Carolina es contratada por una compañía teatral y actúa en Oporto. Obsérvese cómo, incluso en sus «Memorias», la vida de la Bella Otero discurre, en sus comienzos artísticos, no precisamente en Andalucía o Madrid, ambiente el más apropiado a una bailarina andaluza de sangre gitana, sino en Portugal. ¿Se debería eso a la circunstancia de que, por su nacimiento gallego.
y primera infancia transcurrida en Galicia, le era sumamente accesible el idioma portugués, y esto facilitaba sus primeros éxitos de cara al público?
De todos modos, si así fue, poco le duró a Carolina Otero su afición a la tierra natal y a su idioma, puesto que, de Portugal, salta a París y ya no vuelve a pisar tierra gallega ni a acordarse de Galicia hasta que tiene ochenta y siete años de edad.
Para esta andaluza de pega, bella como ella sola, joven y audaz, no debió de costarle demasiado imponerse en el frivolo ambiente de París.
De París había de saltar a San Petersburgo, a Viena, a Europa entera.

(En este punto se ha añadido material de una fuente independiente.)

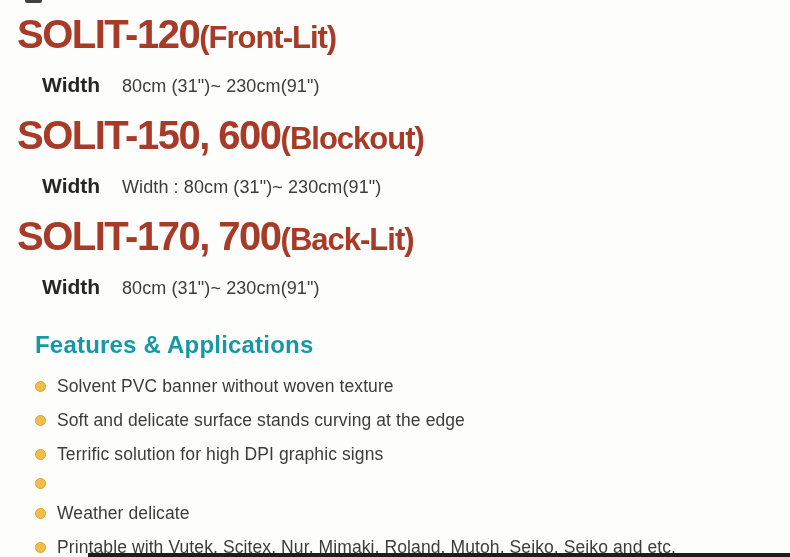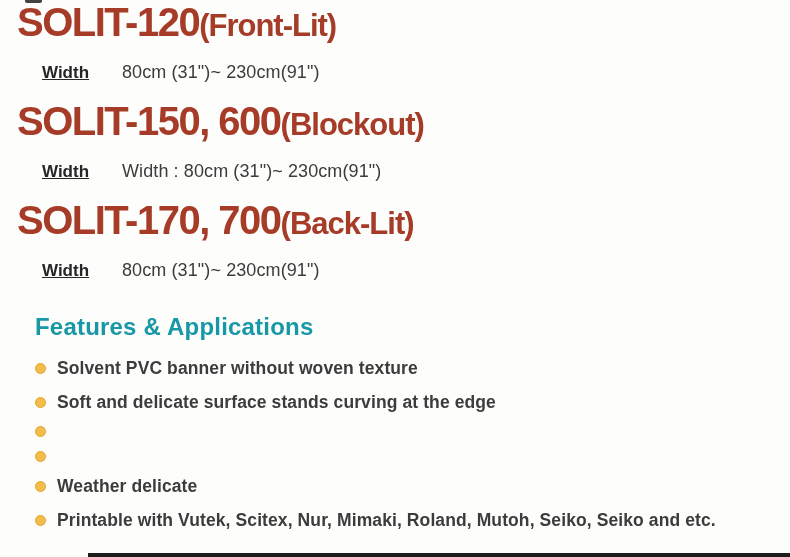"SOLIT-120(Front-Lit)" .sheet { padding-top: none -> 12px }
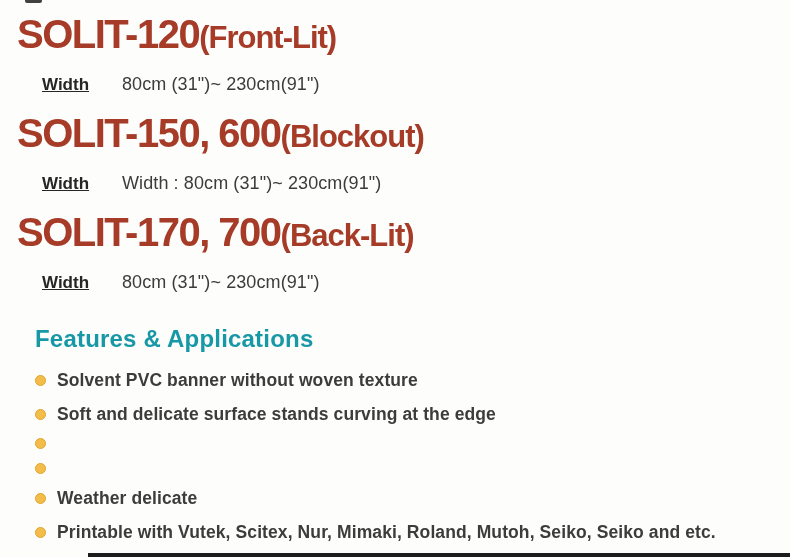"Width" .spec-label { font-size: 17px -> 21px; text-decoration: underline -> none }
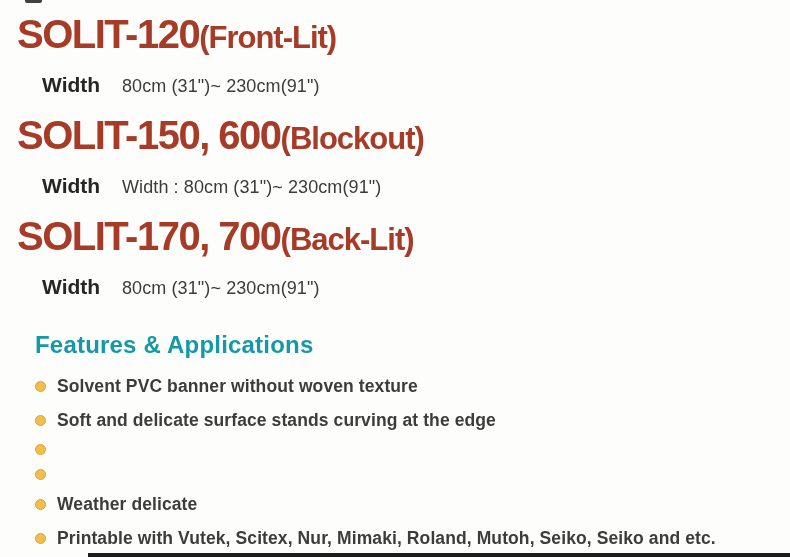"Solvent PVC banner without woven" .feature-list { font-weight: bold -> none }
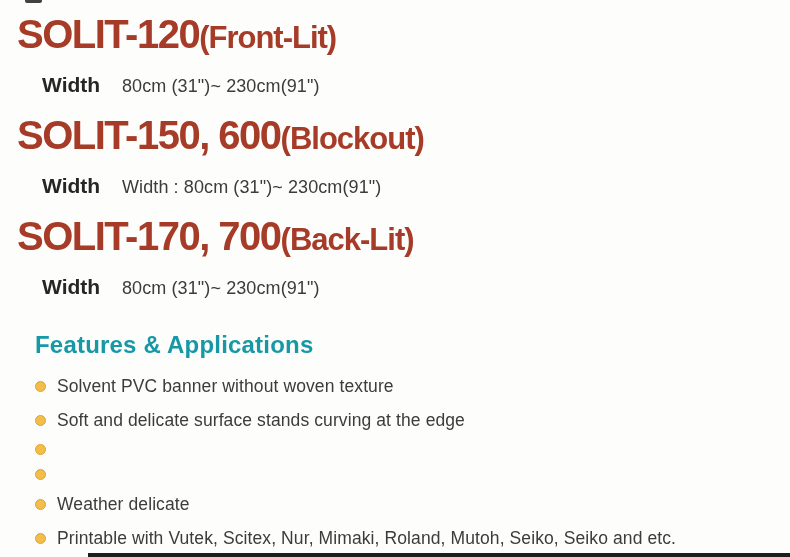"Terrific solution for high DPI" span.feature-text { html: none -> <span>Terrific solution for high DPI graphic signs</span> }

La sociedad masculina chic de la época se rinde a los pies de la Bella Otero. La bailarina gana millones y lleva una vida de gran duquesa rusa, alternando con reyes y potentados.
Montecarlo —el atractivo y peligroso Montecarlo de la ruleta— verá periódicamente a la Bella Otero tirar sus millones en el tapete verde del casino.
Hasta que, finalmente, retirada de las tablas —cosa que hizo en 1918—, lleva una vida sin ruido en Niza, habitando un departamento amueblado en una modesta casa, ella que había vivido en sus buenos tiempos en la «suite» de los príncipes del fastuoso hotel «Negresco» de Niza.